8. let 's get serial
modernist love song that begins with an excerpt from the song What a Fool Believes written by Michael McDonald (1952 -), Kenny Loggins (1948 -), and the Doobie Brothers and progress towards the twelve-tone harmonization of an approximate version of the song Let's Get Physical by Olivia Newton John (1948 -). The twelve-tone-serie used is the same symmetrical serie written by Anton von Webern (1883 - 1945) for his Symphony, Op. 21 (1928). In the middle of the song is a quote, condensed with variations I., III. and V. of the second movement of Webern's Symphony. The composer stresses that the clarinet part from the mesure 449 of Let's Get Serial is a precise quote without modification of the part of the clarinet in Variation VI. of Webern, superimposed on the melody Newton John and recontextualized by the "riff" Doobie Brothers.

9. close your eyes
set to music of two text fragments of Die Schöne Müllerin Wilhelm Müller (1794 - 1827):
1) "Thu' die Augen zu !" ("Close your eyes !") Of Des Baches Wiegenlied;
2) "Die Lerche wirbelt..." ("The lark coos...") of Morgengruß
Two birds connect the ninth and tenth song the lark and the nightingale. The nightingale is included in the quotation from Oedipus to Colone de Sophocle ("ti/nag xw/Rouj a0fi/gmeqa;") printed at the top of the ninth song. When the old blind traveler asks his daughter, Antigone, to describe the country in which they have just arrived. Antigone mentions nightingales. The second bird, the lark, is contained in the extract from Müller. Both birds appear in the spanish medieval text of the tenth song the which the word meaning lark - Calandria - comes from ancient Greek, ka & landroj.
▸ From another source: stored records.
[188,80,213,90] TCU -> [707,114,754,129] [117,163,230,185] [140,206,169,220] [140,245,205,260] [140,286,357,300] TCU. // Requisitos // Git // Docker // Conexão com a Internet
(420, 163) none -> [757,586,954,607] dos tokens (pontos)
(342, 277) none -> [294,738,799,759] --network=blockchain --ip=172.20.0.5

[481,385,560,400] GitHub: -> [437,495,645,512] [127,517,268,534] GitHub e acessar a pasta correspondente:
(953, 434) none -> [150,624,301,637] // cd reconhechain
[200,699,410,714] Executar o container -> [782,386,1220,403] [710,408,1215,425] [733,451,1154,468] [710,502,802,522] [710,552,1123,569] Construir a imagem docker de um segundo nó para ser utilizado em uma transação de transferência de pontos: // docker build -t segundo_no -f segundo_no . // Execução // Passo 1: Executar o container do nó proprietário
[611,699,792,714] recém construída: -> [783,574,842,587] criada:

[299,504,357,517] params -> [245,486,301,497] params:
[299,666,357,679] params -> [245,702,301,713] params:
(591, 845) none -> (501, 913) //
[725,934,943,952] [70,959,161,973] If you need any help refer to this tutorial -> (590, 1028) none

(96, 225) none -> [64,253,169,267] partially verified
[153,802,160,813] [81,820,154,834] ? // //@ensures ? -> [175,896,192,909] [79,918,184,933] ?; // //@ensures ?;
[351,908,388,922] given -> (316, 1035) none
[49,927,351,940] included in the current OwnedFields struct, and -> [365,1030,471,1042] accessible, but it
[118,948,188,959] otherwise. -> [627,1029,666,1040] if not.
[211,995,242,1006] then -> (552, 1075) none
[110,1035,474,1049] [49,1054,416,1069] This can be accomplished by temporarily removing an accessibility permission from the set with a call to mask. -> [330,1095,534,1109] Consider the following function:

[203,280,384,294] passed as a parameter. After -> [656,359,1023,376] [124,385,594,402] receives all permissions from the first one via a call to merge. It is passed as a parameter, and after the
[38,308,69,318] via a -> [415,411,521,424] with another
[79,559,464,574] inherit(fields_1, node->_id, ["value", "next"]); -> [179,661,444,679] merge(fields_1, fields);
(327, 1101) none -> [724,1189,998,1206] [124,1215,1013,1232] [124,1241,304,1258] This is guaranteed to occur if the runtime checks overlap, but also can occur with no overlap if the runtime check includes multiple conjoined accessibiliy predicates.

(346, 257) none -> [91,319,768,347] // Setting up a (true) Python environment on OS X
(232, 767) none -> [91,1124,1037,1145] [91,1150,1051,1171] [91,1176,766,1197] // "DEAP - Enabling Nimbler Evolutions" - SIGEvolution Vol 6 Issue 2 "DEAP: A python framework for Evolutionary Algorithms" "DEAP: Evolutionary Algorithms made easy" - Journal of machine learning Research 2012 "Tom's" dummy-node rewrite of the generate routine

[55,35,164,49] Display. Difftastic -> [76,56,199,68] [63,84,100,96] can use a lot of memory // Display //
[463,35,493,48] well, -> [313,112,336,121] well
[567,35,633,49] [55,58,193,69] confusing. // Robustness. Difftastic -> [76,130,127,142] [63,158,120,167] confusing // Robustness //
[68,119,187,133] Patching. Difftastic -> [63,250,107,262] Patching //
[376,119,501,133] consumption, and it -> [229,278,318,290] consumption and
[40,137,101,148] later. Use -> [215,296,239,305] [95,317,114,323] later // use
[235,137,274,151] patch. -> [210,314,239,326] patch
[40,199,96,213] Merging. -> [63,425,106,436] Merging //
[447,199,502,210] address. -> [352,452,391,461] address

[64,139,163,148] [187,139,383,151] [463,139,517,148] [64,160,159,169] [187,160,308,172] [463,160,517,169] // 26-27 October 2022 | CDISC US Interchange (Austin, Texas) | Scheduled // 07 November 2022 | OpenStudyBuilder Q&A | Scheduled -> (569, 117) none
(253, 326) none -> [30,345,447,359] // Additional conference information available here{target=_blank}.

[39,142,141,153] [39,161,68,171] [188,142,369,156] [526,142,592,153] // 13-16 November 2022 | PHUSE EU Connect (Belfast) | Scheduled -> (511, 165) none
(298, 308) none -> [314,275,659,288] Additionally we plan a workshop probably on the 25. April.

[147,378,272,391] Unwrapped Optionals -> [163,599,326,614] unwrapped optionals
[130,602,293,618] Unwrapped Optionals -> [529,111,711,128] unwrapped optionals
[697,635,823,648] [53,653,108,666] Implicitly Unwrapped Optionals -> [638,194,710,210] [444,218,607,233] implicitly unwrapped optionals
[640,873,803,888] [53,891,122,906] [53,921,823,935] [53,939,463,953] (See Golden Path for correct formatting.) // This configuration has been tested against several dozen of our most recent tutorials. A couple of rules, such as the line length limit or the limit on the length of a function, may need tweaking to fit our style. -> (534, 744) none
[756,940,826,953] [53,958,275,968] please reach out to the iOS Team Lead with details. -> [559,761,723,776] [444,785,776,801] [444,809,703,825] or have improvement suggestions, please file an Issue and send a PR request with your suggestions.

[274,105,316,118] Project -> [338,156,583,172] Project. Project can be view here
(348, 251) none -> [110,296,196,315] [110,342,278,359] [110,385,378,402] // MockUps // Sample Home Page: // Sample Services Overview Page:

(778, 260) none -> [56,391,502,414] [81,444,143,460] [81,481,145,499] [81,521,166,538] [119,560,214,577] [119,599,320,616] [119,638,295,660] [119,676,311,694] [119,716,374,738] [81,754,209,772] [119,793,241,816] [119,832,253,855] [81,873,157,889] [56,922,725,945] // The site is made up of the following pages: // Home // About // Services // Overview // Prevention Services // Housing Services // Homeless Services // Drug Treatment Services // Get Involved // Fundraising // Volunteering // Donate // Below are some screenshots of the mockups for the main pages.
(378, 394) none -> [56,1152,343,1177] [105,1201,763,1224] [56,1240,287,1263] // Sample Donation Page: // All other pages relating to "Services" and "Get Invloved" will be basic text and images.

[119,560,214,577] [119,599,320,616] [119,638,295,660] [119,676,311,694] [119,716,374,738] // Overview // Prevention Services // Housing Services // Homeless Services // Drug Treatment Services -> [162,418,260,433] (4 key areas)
"The two ghosts" of this song are musical: the first is the Des Baches Wiegenlied melody and the other is a kind of imaginary koto music.
The second piece of Müller ("Die Lerche...") was translated into russian to show the worth of the culminating moment of the song which leads directly (attacca) to the final song.

10. Mes de mayo
This last song is built around a metrically incorrect citation of the first movement of Piano Concerto in A minor, op. 54 by Robert Schumann (1810-1856). It includes a fragment of melody composed by Paul Bowles (1910 - 1999) for the same text in 1944. This text, sometimes known as the Romance del Prisionero (The Prisoner's Song), exists in several versions. The current version is the same as Bowles has used his own song.